**About this task:**
Copy every line below that has the word "path" in it.

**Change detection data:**
• • • • • • •

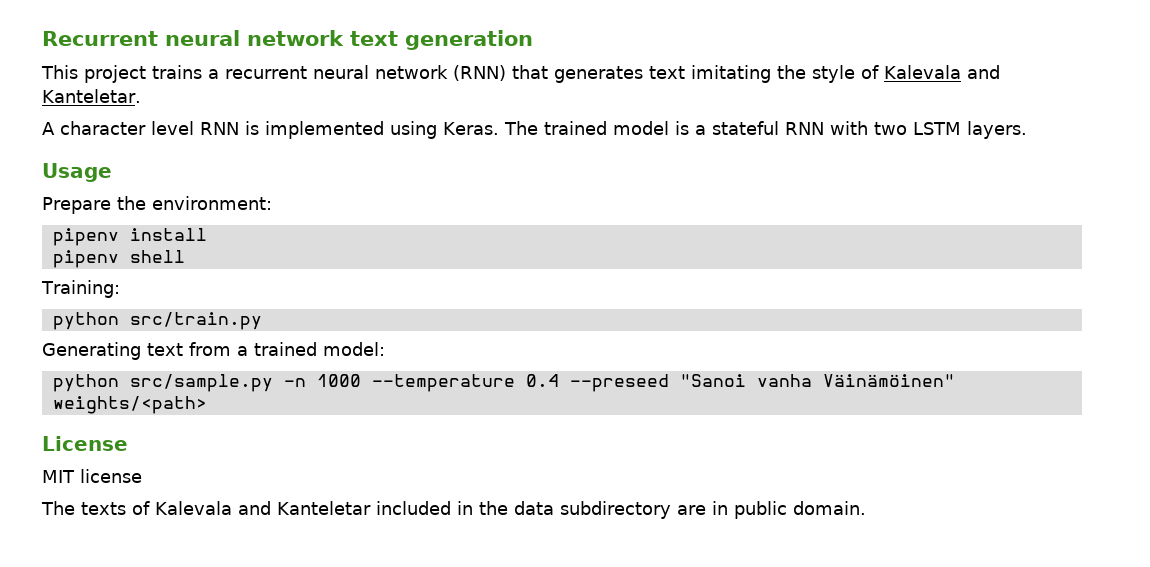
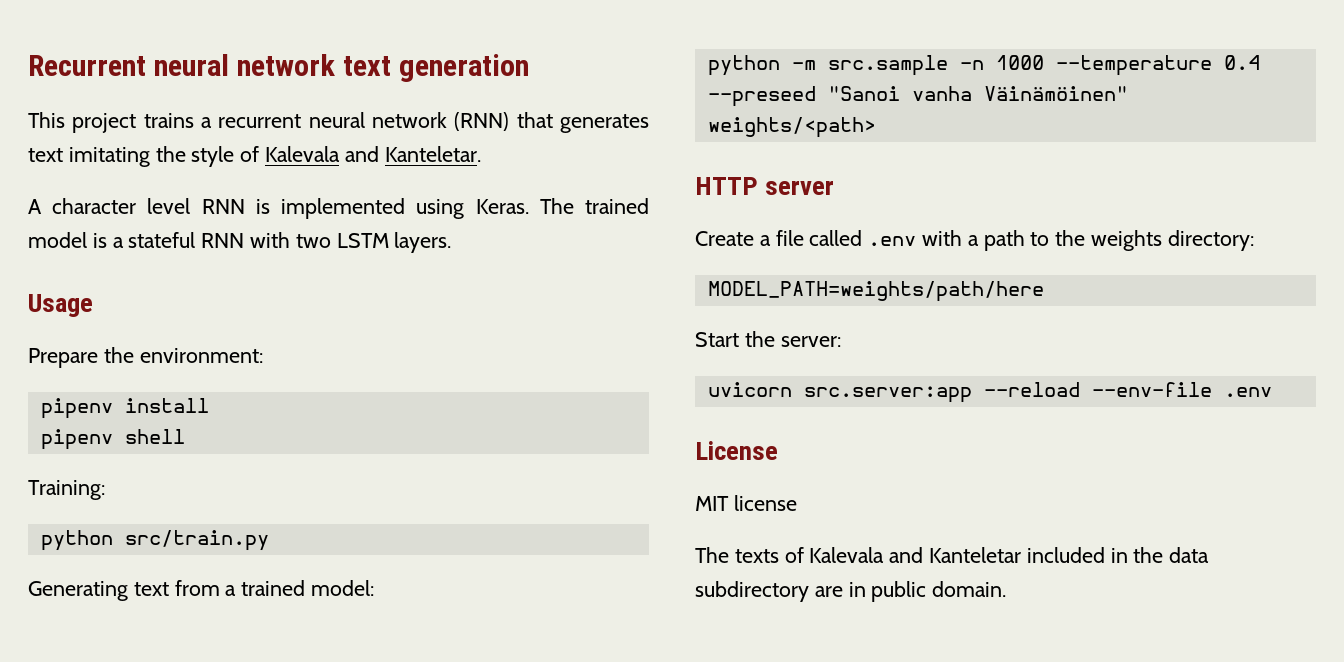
[129,374,273,392] src/sample.py -> [791,55,948,76] -m src.sample
(207, 405) none -> [695,177,835,195] [695,230,1254,251] [707,281,1044,302] [695,331,841,347] [707,382,1272,403] // HTTP server // Create a file called .env with a path to the weights directory: // MODEL_PATH=weights/path/here // Start the server: // uvicorn src.server:app --reload --env-file .env

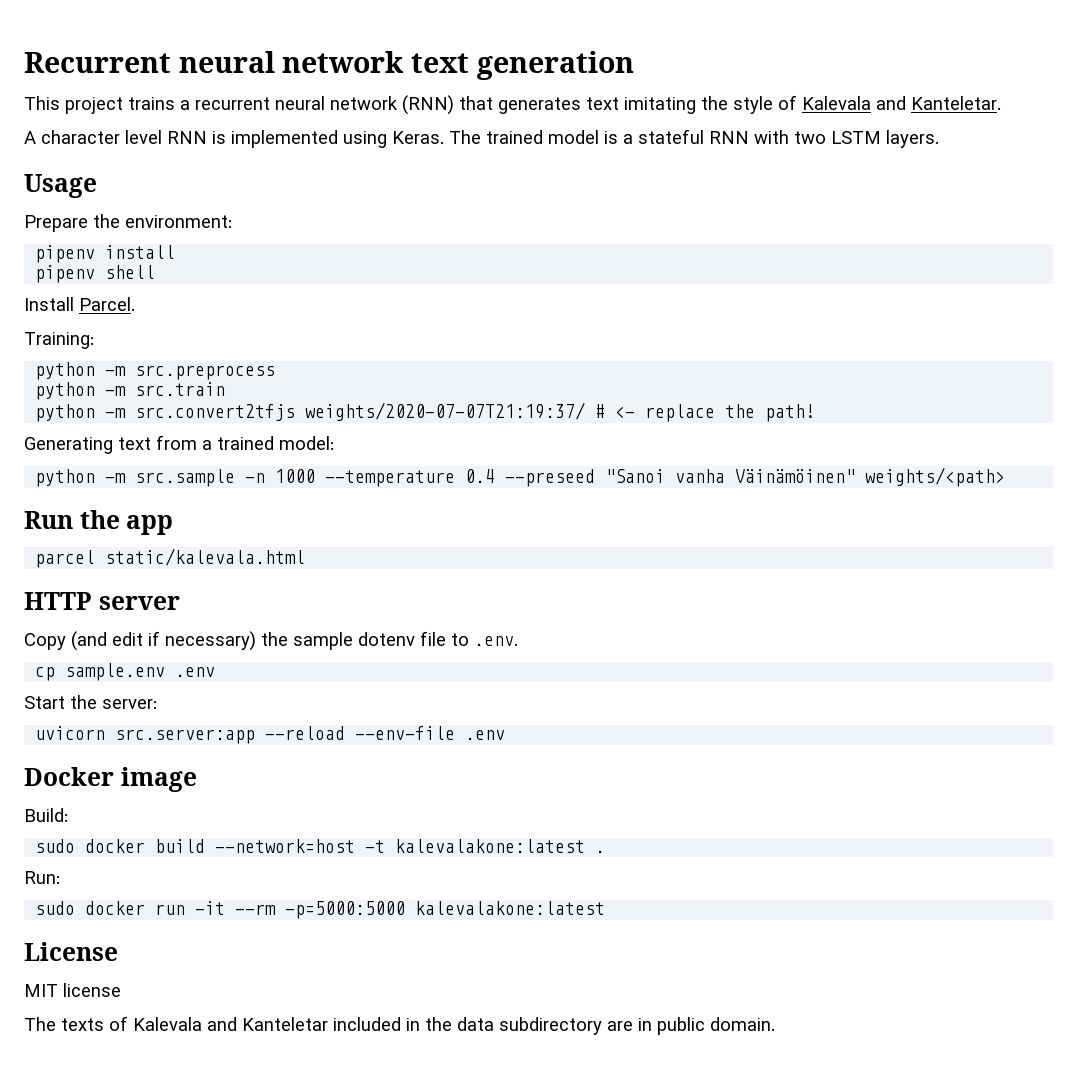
(185, 436) none -> [24,297,135,311] // Install Parcel.
[124,530,269,551] src/train.py -> [105,365,276,380] [35,382,226,400] [35,402,816,422] -m src.preprocess // python -m src.train // python -m src.convert2tfjs weights/2020-07-07T21:19:37/ # <- replace the path!
[695,177,835,195] [695,230,1254,251] [707,281,1044,302] HTTP server // Create a file called .env with a path to the weights directory: // MODEL_PATH=weights/path/here -> [24,510,174,535] [35,548,306,568] [24,592,180,610] [24,631,518,651] [35,663,216,681] Run the app // parcel static/kalevala.html // HTTP server // Copy (and edit if necessary) the sample dotenv file to .env. // cp sample.env .env
(1272, 392) none -> [24,767,197,792] [24,808,68,822] [35,839,606,853] [24,871,60,884] [35,901,606,919] // Docker image // Build: // sudo docker build --network=host -t kalevalakone:latest . // Run: // sudo docker run -it --rm -p=5000:5000 kalevalakone:latest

• • • • • • •

**Response:**
(207, 405) none -> [695,177,835,195] [695,230,1254,251] [707,281,1044,302] [695,331,841,347] [707,382,1272,403] // HTTP server // Create a file called .env with a path to the weights directory: // MODEL_PATH=weights/path/here // Start the server: // uvicorn src.server:app --reload --env-file .env
[124,530,269,551] src/train.py -> [105,365,276,380] [35,382,226,400] [35,402,816,422] -m src.preprocess // python -m src.train // python -m src.convert2tfjs weights/2020-07-07T21:19:37/ # <- replace the path!
[695,177,835,195] [695,230,1254,251] [707,281,1044,302] HTTP server // Create a file called .env with a path to the weights directory: // MODEL_PATH=weights/path/here -> [24,510,174,535] [35,548,306,568] [24,592,180,610] [24,631,518,651] [35,663,216,681] Run the app // parcel static/kalevala.html // HTTP server // Copy (and edit if necessary) the sample dotenv file to .env. // cp sample.env .env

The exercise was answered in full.